Vane Data / Concepts

SQL vs Python

Vane Data is designed for pipelines where SQL and Python both belong in the same relation workflow.

Use SQL for relational work. Use Python UDFs when an operation needs Python libraries, custom state, model calls, or row expansion. Use AI helpers when the operation matches a built-in embedding, classification, or prompting pattern.

Decision guide

Need	Use	Why
Filter rows, project columns, join tables, aggregate metrics	SQL	Declarative, inspectable, and optimized
Decode media, call Python libraries, run custom models	Python UDF	Keeps non-SQL logic explicit and testable
Generate embeddings, classify text, prompt a model	AI helper	Provides provider-specific wrappers with Vane Data execution controls
Reuse an expensive model or client	Actor UDF backend	Initializes once and processes many batches
Scale stateless transforms	ray_task	Distributes function calls across Ray workers
Scale model inference or GPU work	ray_actor	Combines actor reuse with Ray resource placement

Use SQL for relational work

SQL should own operations that are naturally table transformations:

Reading Parquet, CSV, JSON, and other DuckDB-supported sources.
Filtering rows before expensive work.
Selecting only the columns needed by the next stage.
Joining metadata tables.
Aggregating quality metrics.
Writing clean tabular outputs.

example.py

raw = con.sql("""
    select id, uri, text
    from read_parquet('data/documents/*.parquet')
    where text is not null
      and length(text) > 80
""")

Use Python UDFs for custom work

Python should own operations that need runtime libraries or custom logic:

Batch model inference.
Image, audio, video, or PDF decoding.
Text normalization with Python packages.
Calling private services or clients.
Generating multiple rows per input row.
Returning custom columns with explicit schemas.

example.py

import pyarrow as pa


def split_sentences(batch: pa.Table) -> pa.Table:
    ids = batch.column("id").to_pylist()
    texts = batch.column("text").to_pylist()
    out_id: list[int] = []
    out_sentence: list[str] = []


    for doc_id, text in zip(ids, texts):
        for sentence in str(text).split("."):
            sentence = sentence.strip()
            if sentence:
                out_id.append(doc_id)
                out_sentence.append(sentence)

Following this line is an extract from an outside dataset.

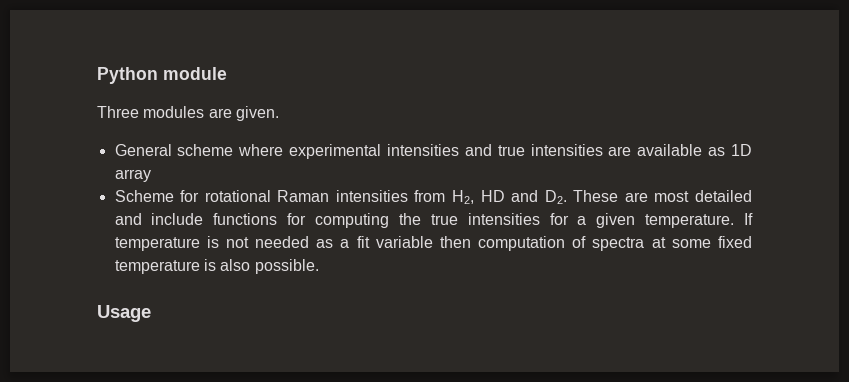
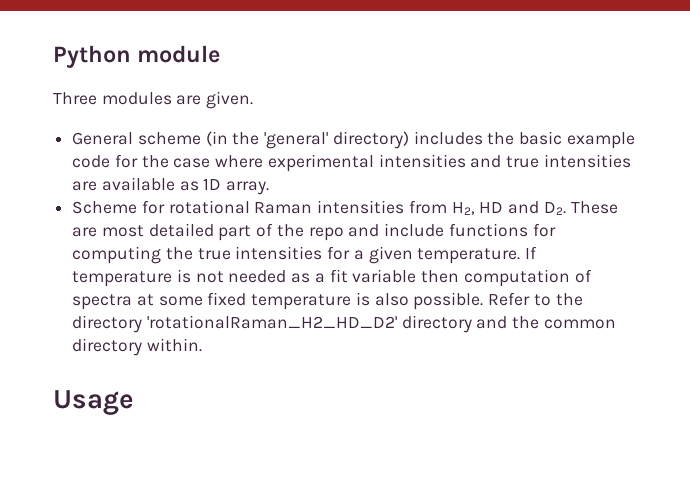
(234, 150) none -> [205,131,635,149] [72,154,211,168] (in the 'general' directory) includes the basic example code for the case
[114,169,151,182] array -> [226,181,270,195] array.
(753, 196) none -> [218,223,344,241] part of the repo
(319, 266) none -> [488,292,583,306] [72,315,616,333] [72,338,202,356] Refer to the directory 'rotationalRaman_H2_HD_D2' directory and the common directory within.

    return pa.table({"id": out_id, "sentence": out_sentence})


sentences = raw.map_batches(
    split_sentences,
    schema={"id": "BIGINT", "sentence": "VARCHAR"},
    batch_size=512,
    execution_backend="subprocess_task",
)

Use AI helpers for common AI tasks

AI helpers are best when the operation matches a built-in provider pattern:

example.py

embedded = raw.embed_text(
    "text",
    provider="transformers",
    model="sentence-transformers/all-MiniLM-L6-v2",
    output_column="embedding",
)

The helper returns a relation containing the configured output column. If downstream stages also need source IDs, text, or metadata, use a custom UDF that returns the full schema you need, or explicitly combine helper output with source rows in a validated step.

Recommended pipeline shape

Start with SQL, move to Python only for the expensive or custom step, then return to SQL for validation and output.

example.py

raw = con.sql("""
    select id, uri, text
    from read_parquet('s3://bucket/raw/*.parquet')
    where text is not null
""")


features = raw.map_batches(
    ModelBatch,
    schema={"id": "BIGINT", "label": "VARCHAR"},
    batch_size=64,
    execution_backend="ray_actor",
    gpus=1,
    concurrency=4,
)


features.to_table("features")


con.sql("""
    select label, count(*) as n
    from features
    group by label
    order by n desc
""").show()

Replace ModelBatch with a callable class that loads and reuses your model.

Python-first workloads

Choose a Python-first path when:

Model throughput is the main bottleneck.
You need actor reuse for models or service clients.
The transformation is clearer as a batch function than as SQL.
You are tuning batch_size, gpus, cpus, concurrency, and Ray resources.

Recommended path:

Use SQL for scans and pruning.
Use map_batches for model or decoding work.
Use subprocess_actor locally when initialization is expensive.
Use ray_actor only after the local actor path is correct.
Tune with representative data.

SQL-first workloads

Choose a SQL-first path when:

The data fits on one machine or one analytical engine.
Transformations need to be easy to inspect and audit.
Python UDFs are only a small enrichment step.
The output is consumed by another SQL system, warehouse, lakehouse, or BI pipeline.

Recommended path:

Keep data in relations, tables, and views.
Use Python only for the non-SQL step.
Write Parquet or another DuckDB-supported output format.
Hand off to downstream systems through their own ingestion paths.

Rule of thumb

If the operation can be expressed clearly in SQL, keep it in SQL. If it needs Python state, external libraries, model execution, or provider calls, put it in a UDF or AI helper and keep the input and output schema explicit.